L’année 2024 est celle qui marque le cinquantenaire du combat de boxe qui a placé la République Démocratique du Congo sur orbite. Le 30 Octobre 1974 reste une date mémorable à la fois pour la boxe à travers le monde et bien entendu pour le pays « Zaïre », aujourd’hui République Démocratique du Congo qui a abrité ce qui est qualifié de combat du siècle ayant mis aux prises pour la ceinture de poids lourds George Foreman au challenger Muhammed Ali.
Si les Etats-Unis continuent à s’approprier la paternité de ce combat et commémorent avec faste, la célébration de son cinquantenaire, en République Démocratique du Congo, pays qui a accueilli l’évènement, les choses semblent ne pas avoir la même importance, à l’exception du Forum Africain Sport et Tourisme qui a eu l’initiative de mettre les projecteurs sur ce combat, compte tenu de sa portée internationale et surtout son caractère historique étant donné que le Forum Africain Sport et Tourisme a pour ambition de lier les sports, le tourisme et la culture en Afrique et donc promouvoir des évènements emblématiques, des actions significatives à la hauteur du combat du siècle explique Marie L’or Leta représentante du Fast.
» Il serait impensable que le Fast passe à côté de la commémoration d’un des évènements sportifs le plus grand au monde et un des évènements le plus grand d’Afrique. Et le combat Ali-Foreman a été indubitablement un des évènements majeurs avec un impact culturel, social et même du point de vue politique de l’Afrique que ce soit l’impact de l’identité africaine.
Nous étions à l’époque un peu après des luttes sociales en Amérique, on était encore en pleine apartheid en Afrique du sud et donc la venue ici de Mohammed Ali qui prônait des valeurs fortes de fierté et d’identité noire, nous ne pouvions pas passer à côté parce que c’est un évènement qui impactait le monde« .
Avec la participation des invités et de la presse de Kinshasa, le Fast a permis à tout ce monde de remonter le temps et revivre le contour historique de ce combat avec le panel des experts qui avaient chacun la maîtrise sur un secteur ayant accompagné avec impact, l’organisation de ce combat. Le cas du tourisme qui avait fait de la RD Congo, la destination indispensable sur le continent vu la taille de cet événement.
» Nous avons encore l’héritage touristique, il y a d’abord le lieu bien que les infrastructures n’y soient plus telles que c’était il y a cinquante ans. Vous pouvez bien l’imaginer, mais nous avons le stade qui est encore là, nous avons le site de la N’sele, là où s’entraînait les boxeurs. Parce que ça s’est passé ici à Kinshasa et ce sont les sites principaux où se sont déroulés les évènements » a confié Malika MUKUBU, Présidente du Conseil d’Administration de l’Office National du Tourisme dont le papa avait pris part active à l’organisation de ce combat en qualité de Directeur Promoteur.
Les organisateurs de ce Fast ont convié un autre acteur non le moindre qui continue à faire revivre le combat du siècle même après un demi-siècle à travers son expérience et son expertise qui a été mise à contribution. Il s’agit bien entendu du journaliste Pierre Célestin Kabala Mwana Mbuji qui pense qu’à son tour, il est temps pour lui de passer l’héritage à la jeunesse congolaise. Il attire l’attention sur la non prise en compte par la RD Congo du caractère événementiel de ce qu’a été le combat de boxe de poids lourds ayant opposé Georges Foreman à Mohamed Ali à Kinshasa en 1974.

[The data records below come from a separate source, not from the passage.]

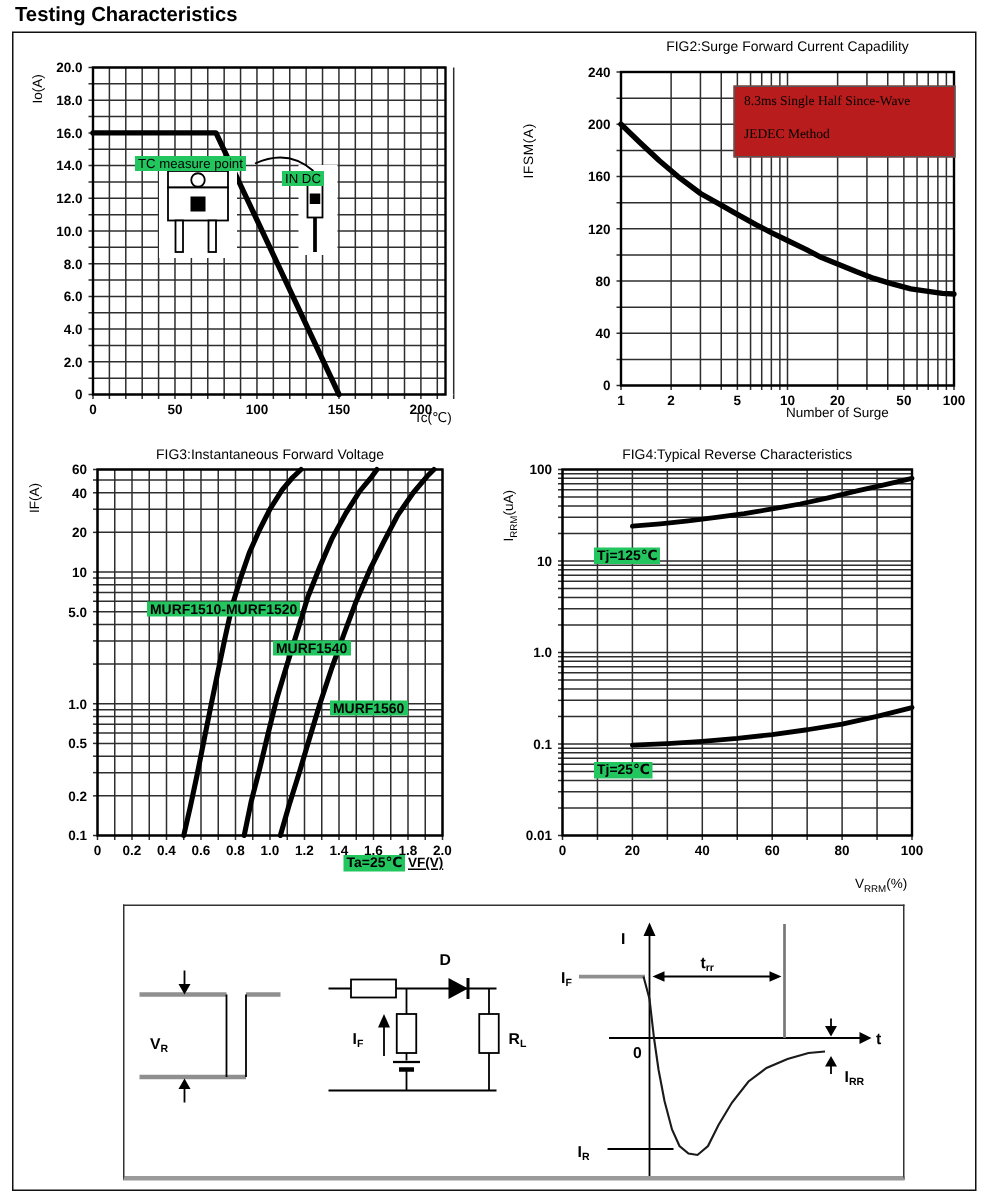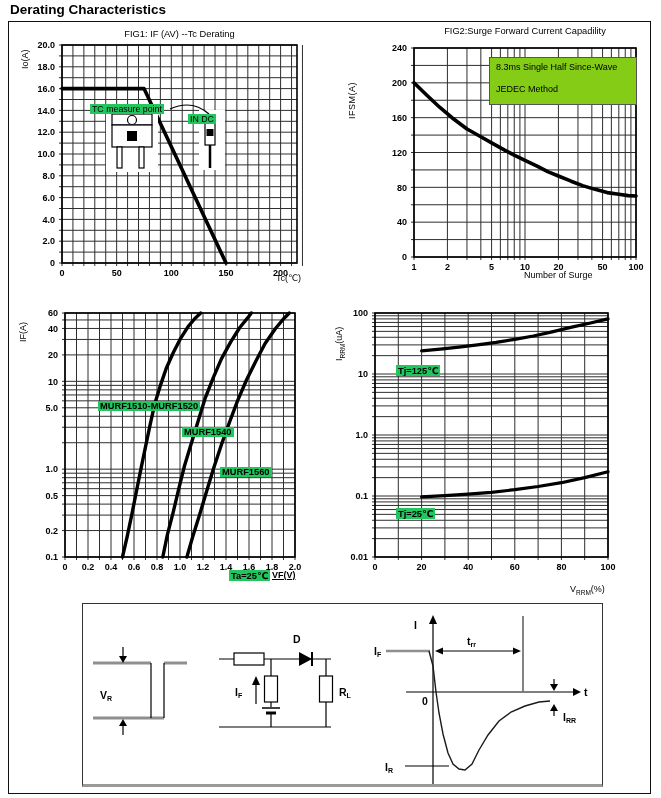--- a/index.html
+++ b/index.html
@@ -6,21 +6,21 @@
     font-family:"Liberation Sans","DejaVu Sans",sans-serif;}
   .page{position:relative;width:661px;height:798px;background:#fff;overflow:hidden;}
   .heading{position:absolute;left:10px;top:2px;font-size:13.5px;font-weight:bold;white-space:nowrap;}
   .border-box{position:absolute;left:8px;top:21px;width:641px;height:771px;border:1.5px solid #111;}
   .fig{position:absolute;}
   .fig-title{position:absolute;font-size:9.3px;text-align:center;white-space:nowrap;}
   .vlabel{position:absolute;transform-origin:0 0;transform:rotate(-90deg);font-size:9px;white-space:nowrap;}
   .axlabel{position:absolute;font-size:9px;white-space:nowrap;}
   .ann{position:absolute;font-size:8.8px;background:#22c55e;padding:0 2px;white-space:nowrap;}
   .ann.b{font-weight:600;font-size:9.3px;margin-top:40px;}
-  .note-box{position:absolute;background:#84cc16;border:1px solid #555;}
+  .note-box{position:absolute;background:#b91c1c;border:1px solid #555;font-family:Liberation Serif, serif;}
   .note-line{position:absolute;font-size:9px;white-space:nowrap;}
   .subt{vertical-align:sub;font-size:6.5px;}
   svg.plot{position:absolute;left:0;top:0;}
   .grid{stroke:#2e2e2e;stroke-width:1;}
   .frame{fill:none;stroke:#000;stroke-width:1.6;}
   .tick{font-size:9px;font-weight:bold;fill:#000;}
   .tx{text-anchor:middle;}
   .ty{text-anchor:end;}
   .curve{fill:none;stroke:#000;stroke-linecap:round;stroke-linejoin:round;}
   .icon-line{stroke:#000;stroke-width:1.2;fill:none;}
@@ -37,25 +37,24 @@
   .comp{fill:#fff;stroke:#000;stroke-width:1.2;}
   .blk{fill:#000;}
   .curve2{fill:none;stroke:#1a1a1a;stroke-width:1.4;}
   .gray{stroke:#777;stroke-width:1.8;fill:none;}
 </style>
 </head>
 <body>
 
 <div class="page">
 
-  <div class="heading">Derating Characteristics</div>
+  <div class="heading">Testing Characteristics</div>
   <div class="border-box"></div>
 
   <div class="fig" style="left:10px;top:25px;width:310px;height:262px;">
-    <div class="fig-title" style="left:52px;top:4px;width:235px;">FIG1: IF (AV) --Tc Derating</div>
     <div class="vlabel" style="left:10px;top:44px;">Io(A)</div>
     <svg class="plot" width="310" height="262">
       <g class="chart-layer">
           <line x1="52" y1="20" x2="52" y2="238" class="grid"></line>
           <line x1="52" y1="238" x2="52" y2="241" class="grid"></line>
           <line x1="62.93023255813954" y1="20" x2="62.93023255813954" y2="238" class="grid"></line>
           <line x1="62.93023255813954" y1="238" x2="62.93023255813954" y2="241" class="grid"></line>
           <line x1="73.86046511627907" y1="20" x2="73.86046511627907" y2="238" class="grid"></line>
           <line x1="73.86046511627907" y1="238" x2="73.86046511627907" y2="241" class="grid"></line>
           <line x1="84.7906976744186" y1="20" x2="84.7906976744186" y2="238" class="grid"></line>
@@ -267,20 +266,21 @@
         </g>
     </svg>
     <div class="note-box" style="left:146px;top:37px;width:146px;height:46px;">
       <div class="note-line" style="left:6px;top:4px;">8.3ms Single Half Since-Wave</div>
       <div class="note-line" style="left:6px;top:26px;">JEDEC Method</div>
     </div>
     <div class="axlabel" style="left:181px;top:250px;">Number of Surge</div>
   </div>
 
   <div class="fig" style="left:10px;top:295px;width:320px;height:295px;">
+    <div class="fig-title" style="left:55px;top:3px;width:230px;">FIG3:Instantaneous Forward Voltage</div>
     <div class="vlabel" style="left:8px;top:47px;">IF(A)</div>
     <svg class="plot" width="320" height="295">
       <g class="chart-layer">
           <line x1="55" y1="18" x2="55" y2="262" class="grid"></line>
           <line x1="55" y1="262" x2="55" y2="265" class="grid"></line>
           <line x1="66.5" y1="18" x2="66.5" y2="262" class="grid"></line>
           <line x1="66.5" y1="262" x2="66.5" y2="265" class="grid"></line>
           <line x1="78" y1="18" x2="78" y2="262" class="grid"></line>
           <line x1="78" y1="262" x2="78" y2="265" class="grid"></line>
           <line x1="89.5" y1="18" x2="89.5" y2="262" class="grid"></line>
@@ -394,20 +394,21 @@
         </g>
     </svg>
     <div class="ann b" style="left:88px;top:66px;">MURF1510-MURF1520</div>
     <div class="ann b" style="left:172px;top:92px;">MURF1540</div>
     <div class="ann b" style="left:210px;top:132px;">MURF1560</div>
     <div class="ann b" style="left:219px;top:235px;">Ta=25℃</div>
     <div class="axlabel" style="left:262px;top:275px;font-weight:600;text-decoration:underline;">VF(V)</div>
   </div>
 
   <div class="fig" style="left:330px;top:295px;width:322px;height:302px;">
+    <div class="fig-title" style="left:45px;top:3px;width:233px;">FIG4:Typical Reverse Characteristics</div>
     <div class="vlabel" style="left:4px;top:66px;"><span>I</span><span class="subt">RRM</span><span>(uA)</span></div>
     <svg class="plot" width="322" height="302">
       <g class="chart-layer">
           <line x1="45" y1="18" x2="45" y2="262" class="grid"></line>
           <line x1="45" y1="262" x2="45" y2="265" class="grid"></line>
           <line x1="68.3" y1="18" x2="68.3" y2="262" class="grid"></line>
           <line x1="68.3" y1="262" x2="68.3" y2="265" class="grid"></line>
           <line x1="91.6" y1="18" x2="91.6" y2="262" class="grid"></line>
           <line x1="91.6" y1="262" x2="91.6" y2="265" class="grid"></line>
           <line x1="114.89999999999999" y1="18" x2="114.89999999999999" y2="262" class="grid"></line>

» C’est un événement que ne porte pas que la RDC mais le monde et si la RDC est distraite comme nous le sommes maintenant, regardez ce que ça fait à travers le monde. Et, moi-même, j’ai été l’objet des sollicitations de plus de cinquantaine de médias à travers le monde. Il y a des gens qui ont pris leur avion pour venir m’interviewer et les années antérieures c’était ainsi.

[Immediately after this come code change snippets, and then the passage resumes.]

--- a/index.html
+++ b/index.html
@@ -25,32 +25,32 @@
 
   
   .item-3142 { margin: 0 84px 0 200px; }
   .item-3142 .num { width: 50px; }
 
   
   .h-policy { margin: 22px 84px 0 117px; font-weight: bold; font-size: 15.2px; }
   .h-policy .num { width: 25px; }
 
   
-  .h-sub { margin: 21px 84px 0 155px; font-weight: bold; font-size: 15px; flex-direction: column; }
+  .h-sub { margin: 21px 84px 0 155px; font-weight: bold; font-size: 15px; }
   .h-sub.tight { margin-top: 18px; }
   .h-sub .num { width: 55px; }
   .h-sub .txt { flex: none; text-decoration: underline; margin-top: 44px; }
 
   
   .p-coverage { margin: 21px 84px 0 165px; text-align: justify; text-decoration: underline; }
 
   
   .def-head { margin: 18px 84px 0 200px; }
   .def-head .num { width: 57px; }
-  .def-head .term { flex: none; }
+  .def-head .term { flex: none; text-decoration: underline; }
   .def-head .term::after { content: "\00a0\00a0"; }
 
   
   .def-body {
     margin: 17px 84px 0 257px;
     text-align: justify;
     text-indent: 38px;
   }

Je voudrais qu’il en soit ainsi pour notre pays, que non seulement qu’il y ait ces interviews, ces rappels historiques mais que l’on doit penser à pouvoir trouver les moyens. Il faut que ça soit éternel, il faut qu’au Stade Père Raphaël aujourd’hui qu’on trouve le symbole de cet événement dans notre pays et donc, il faut pérenniser. Et, nous devons tous y participer. Il faut que les décideurs construisent une sorte de stèle là-bas et que ce stade soit bien soigné pour qu’il fasse l’objet de tourisme et que des curieux, des enfants qui hier avaient cinq ans, aujourd’hui en ont cinquante-cinq puissent venir voir ce qui faisait leur rêve.
Kinshasa a vécu son Forum et au mois d’avril à Dakar au Sénégal, les organisateurs du Fast comptent organiser un autre forum avec un gala et des évènements sur plusieurs jours rien que pour promouvoir les sports et le tourisme en Afrique.